### What is needed:
A verbatim copy of the data is wanted, minus any picture in it.
Input records below:
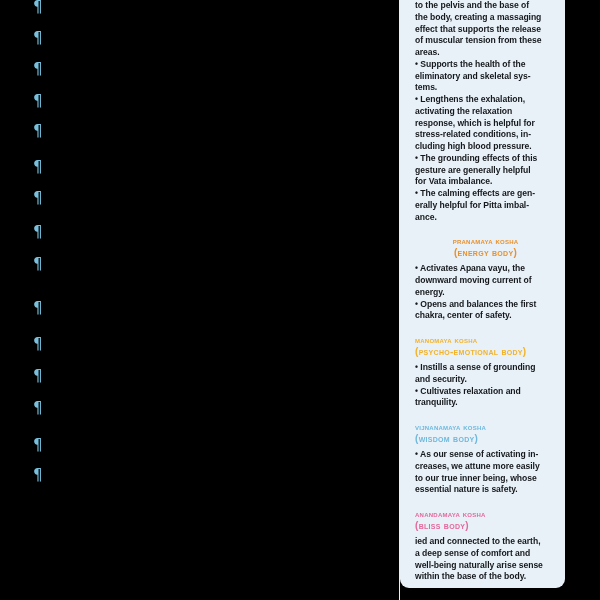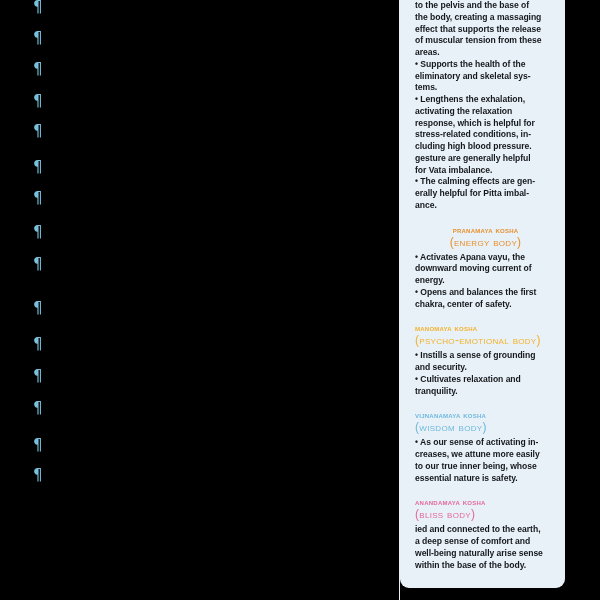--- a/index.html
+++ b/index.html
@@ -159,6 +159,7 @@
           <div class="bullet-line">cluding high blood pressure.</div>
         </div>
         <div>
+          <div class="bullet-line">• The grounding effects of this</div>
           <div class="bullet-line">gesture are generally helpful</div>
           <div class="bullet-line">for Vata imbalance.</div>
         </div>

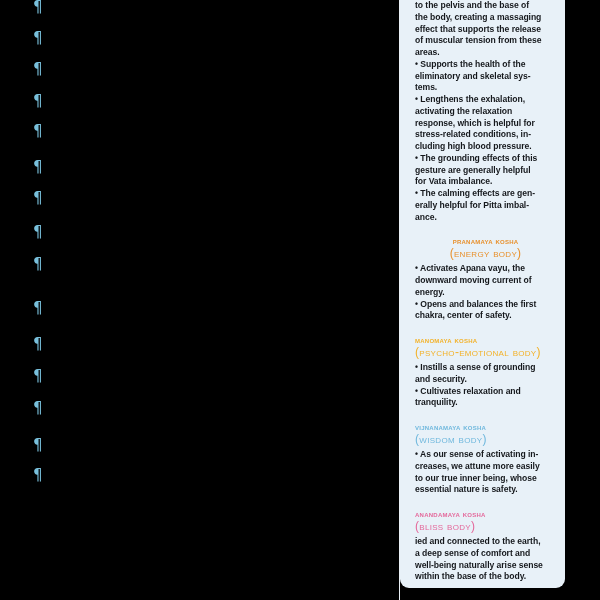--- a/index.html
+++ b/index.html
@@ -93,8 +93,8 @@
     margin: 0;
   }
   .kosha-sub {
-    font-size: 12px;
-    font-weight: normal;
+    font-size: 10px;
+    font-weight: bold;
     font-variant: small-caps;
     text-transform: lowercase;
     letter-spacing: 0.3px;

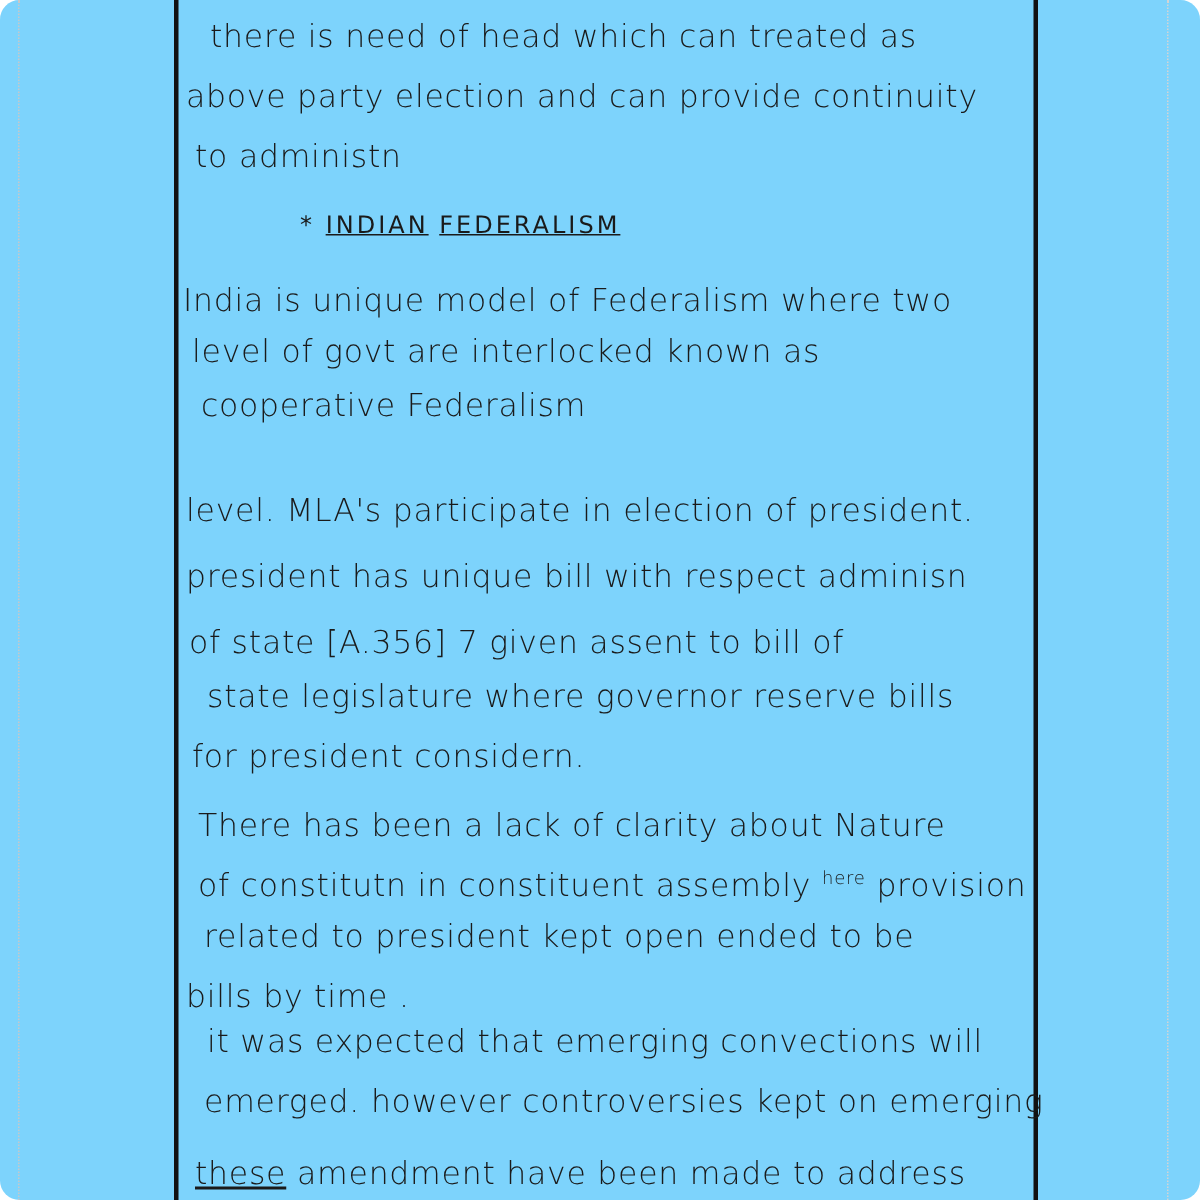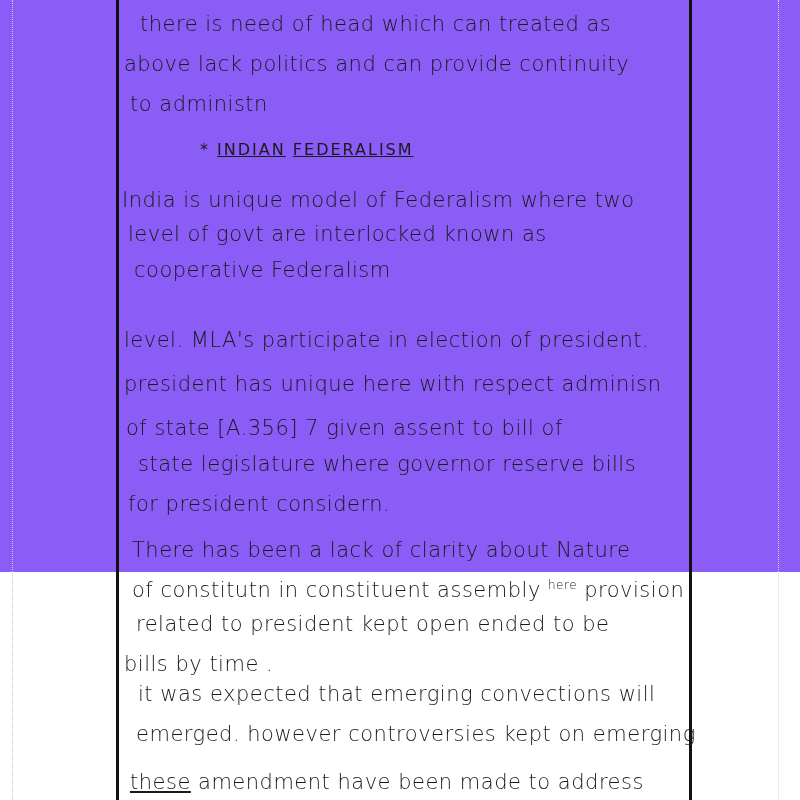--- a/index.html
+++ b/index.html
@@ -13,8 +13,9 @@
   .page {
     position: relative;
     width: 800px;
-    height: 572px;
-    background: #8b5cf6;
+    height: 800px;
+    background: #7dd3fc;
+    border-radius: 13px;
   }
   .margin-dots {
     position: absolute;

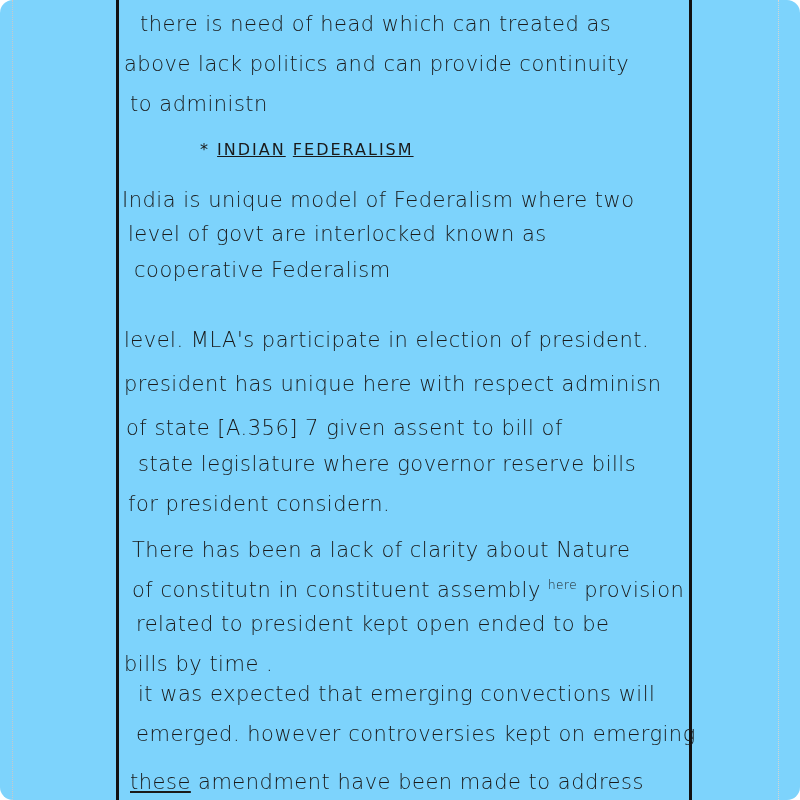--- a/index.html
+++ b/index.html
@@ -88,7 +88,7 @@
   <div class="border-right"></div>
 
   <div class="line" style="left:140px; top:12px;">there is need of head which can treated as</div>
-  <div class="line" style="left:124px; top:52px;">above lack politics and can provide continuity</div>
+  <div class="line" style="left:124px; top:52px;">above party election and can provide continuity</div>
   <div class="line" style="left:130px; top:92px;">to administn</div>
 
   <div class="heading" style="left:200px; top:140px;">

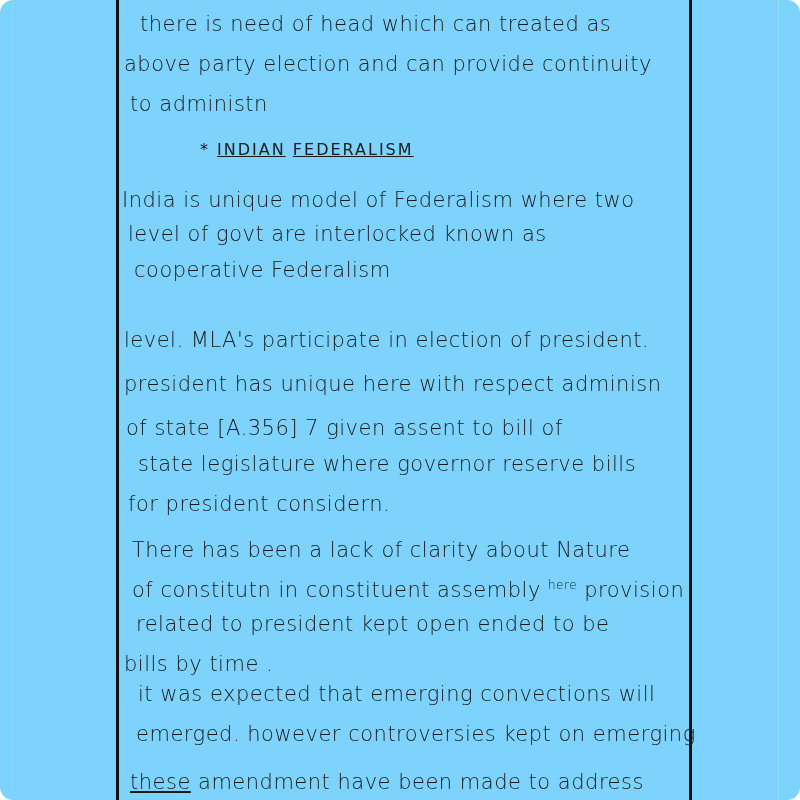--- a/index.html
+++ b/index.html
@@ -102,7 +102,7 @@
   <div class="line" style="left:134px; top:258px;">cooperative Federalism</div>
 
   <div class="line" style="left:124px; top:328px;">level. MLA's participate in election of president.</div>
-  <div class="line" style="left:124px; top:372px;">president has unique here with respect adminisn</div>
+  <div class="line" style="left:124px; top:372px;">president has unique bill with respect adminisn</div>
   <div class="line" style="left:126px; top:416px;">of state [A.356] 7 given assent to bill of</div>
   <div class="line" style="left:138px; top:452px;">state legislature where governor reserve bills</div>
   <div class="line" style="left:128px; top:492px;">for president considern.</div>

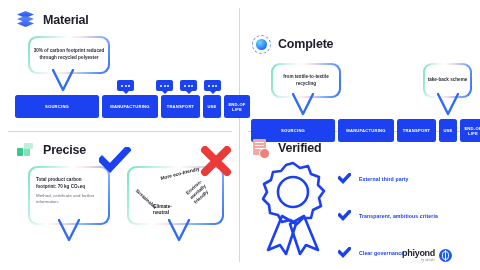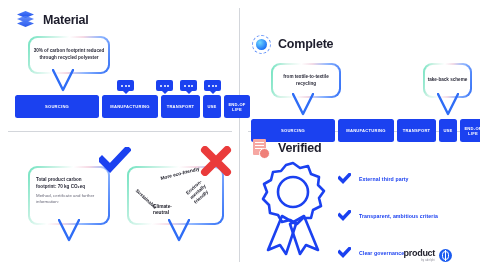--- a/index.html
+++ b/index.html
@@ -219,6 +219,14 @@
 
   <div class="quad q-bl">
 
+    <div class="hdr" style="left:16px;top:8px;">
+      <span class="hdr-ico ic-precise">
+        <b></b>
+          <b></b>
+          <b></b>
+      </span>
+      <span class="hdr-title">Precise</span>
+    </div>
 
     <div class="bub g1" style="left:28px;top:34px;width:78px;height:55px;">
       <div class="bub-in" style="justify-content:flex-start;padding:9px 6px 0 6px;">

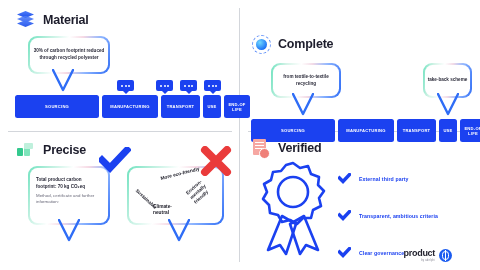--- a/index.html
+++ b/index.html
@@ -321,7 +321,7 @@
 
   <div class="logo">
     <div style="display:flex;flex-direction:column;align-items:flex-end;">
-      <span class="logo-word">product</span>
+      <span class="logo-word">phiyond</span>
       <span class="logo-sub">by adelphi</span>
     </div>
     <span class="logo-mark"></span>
End of Input records.
### Result of the exercise:
--- a/index.html
+++ b/index.html
@@ -159,6 +159,7 @@
           <div class="bullet-line">cluding high blood pressure.</div>
         </div>
         <div>
+          <div class="bullet-line">• The grounding effects of this</div>
           <div class="bullet-line">gesture are generally helpful</div>
           <div class="bullet-line">for Vata imbalance.</div>
         </div>

--- a/index.html
+++ b/index.html
@@ -93,8 +93,8 @@
     margin: 0;
   }
   .kosha-sub {
-    font-size: 12px;
-    font-weight: normal;
+    font-size: 10px;
+    font-weight: bold;
     font-variant: small-caps;
     text-transform: lowercase;
     letter-spacing: 0.3px;

--- a/index.html
+++ b/index.html
@@ -13,8 +13,9 @@
   .page {
     position: relative;
     width: 800px;
-    height: 572px;
-    background: #8b5cf6;
+    height: 800px;
+    background: #7dd3fc;
+    border-radius: 13px;
   }
   .margin-dots {
     position: absolute;

--- a/index.html
+++ b/index.html
@@ -88,7 +88,7 @@
   <div class="border-right"></div>
 
   <div class="line" style="left:140px; top:12px;">there is need of head which can treated as</div>
-  <div class="line" style="left:124px; top:52px;">above lack politics and can provide continuity</div>
+  <div class="line" style="left:124px; top:52px;">above party election and can provide continuity</div>
   <div class="line" style="left:130px; top:92px;">to administn</div>
 
   <div class="heading" style="left:200px; top:140px;">

--- a/index.html
+++ b/index.html
@@ -102,7 +102,7 @@
   <div class="line" style="left:134px; top:258px;">cooperative Federalism</div>
 
   <div class="line" style="left:124px; top:328px;">level. MLA's participate in election of president.</div>
-  <div class="line" style="left:124px; top:372px;">president has unique here with respect adminisn</div>
+  <div class="line" style="left:124px; top:372px;">president has unique bill with respect adminisn</div>
   <div class="line" style="left:126px; top:416px;">of state [A.356] 7 given assent to bill of</div>
   <div class="line" style="left:138px; top:452px;">state legislature where governor reserve bills</div>
   <div class="line" style="left:128px; top:492px;">for president considern.</div>

--- a/index.html
+++ b/index.html
@@ -219,6 +219,14 @@
 
   <div class="quad q-bl">
 
+    <div class="hdr" style="left:16px;top:8px;">
+      <span class="hdr-ico ic-precise">
+        <b></b>
+          <b></b>
+          <b></b>
+      </span>
+      <span class="hdr-title">Precise</span>
+    </div>
 
     <div class="bub g1" style="left:28px;top:34px;width:78px;height:55px;">
       <div class="bub-in" style="justify-content:flex-start;padding:9px 6px 0 6px;">

--- a/index.html
+++ b/index.html
@@ -321,7 +321,7 @@
 
   <div class="logo">
     <div style="display:flex;flex-direction:column;align-items:flex-end;">
-      <span class="logo-word">product</span>
+      <span class="logo-word">phiyond</span>
       <span class="logo-sub">by adelphi</span>
     </div>
     <span class="logo-mark"></span>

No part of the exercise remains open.